Memory errors continue to be a critical concern for programs written in low-level programming languages such as C and C++. A number of defenses have been proposed with varying trade-offs in overhead, compatibility, and attack resistance. Some defenses are highly compatible but only provide minimal protection, and can be easily bypassed by knowledgeable attackers. On the other end of the spectrum, capability systems provide very strong (unforgeable) protection but require novel software and hardware implementations that have poor compatibility by definition. The challenge is to achieve both very strong protection while maintaining compatibility with existing software stacks.
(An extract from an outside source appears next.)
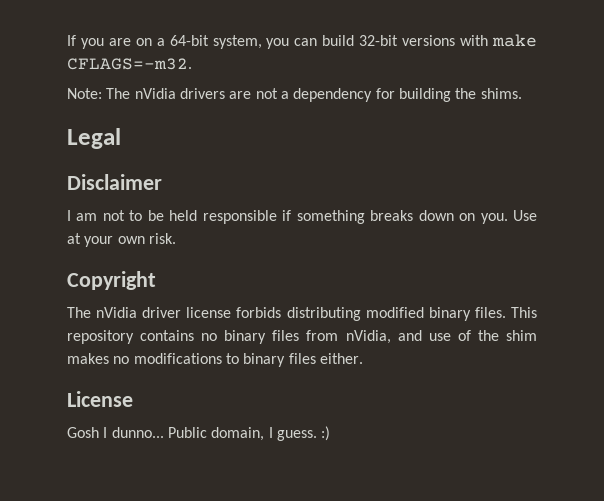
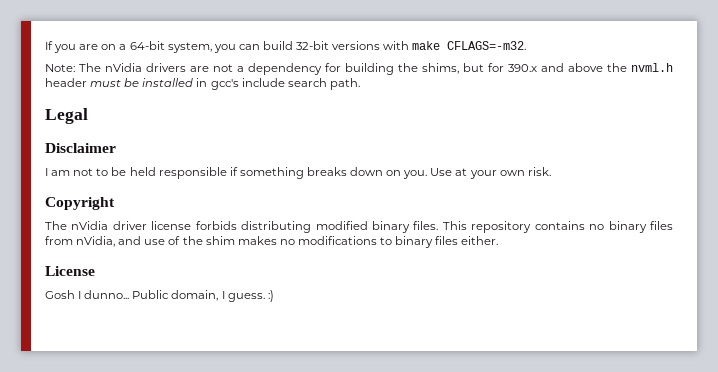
[480,88,522,99] shims. -> [422,63,673,74] [45,78,360,90] shims, but for 390.x and above the nvml.h header must be installed in gcc's include search path.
We propose Fully Randomized Pointers (FRP) as a novel way to get a much stronger memory error defense, resistant to bypass attacks and compatible with existing compiled software. The key idea is to fully randomize pointer bits as much as possible. The high degree of randomization renders even brute force attacks impractical. We design a FRP encoding that is: (1) compatible with existing binary code (recompilation not needed); and (2) decoupled from the underlying object layout. FRP is prototyped as: (i) a software implementation (BlueFRP) to test security and compatibility; and (ii) a proof-of-concept hardware implementation (GreenFRP) to evaluate performance. We show FRP is secure, practical, and compatible at the binary level, while our hardware implementation achieves modest performance overheads (${<}10%$).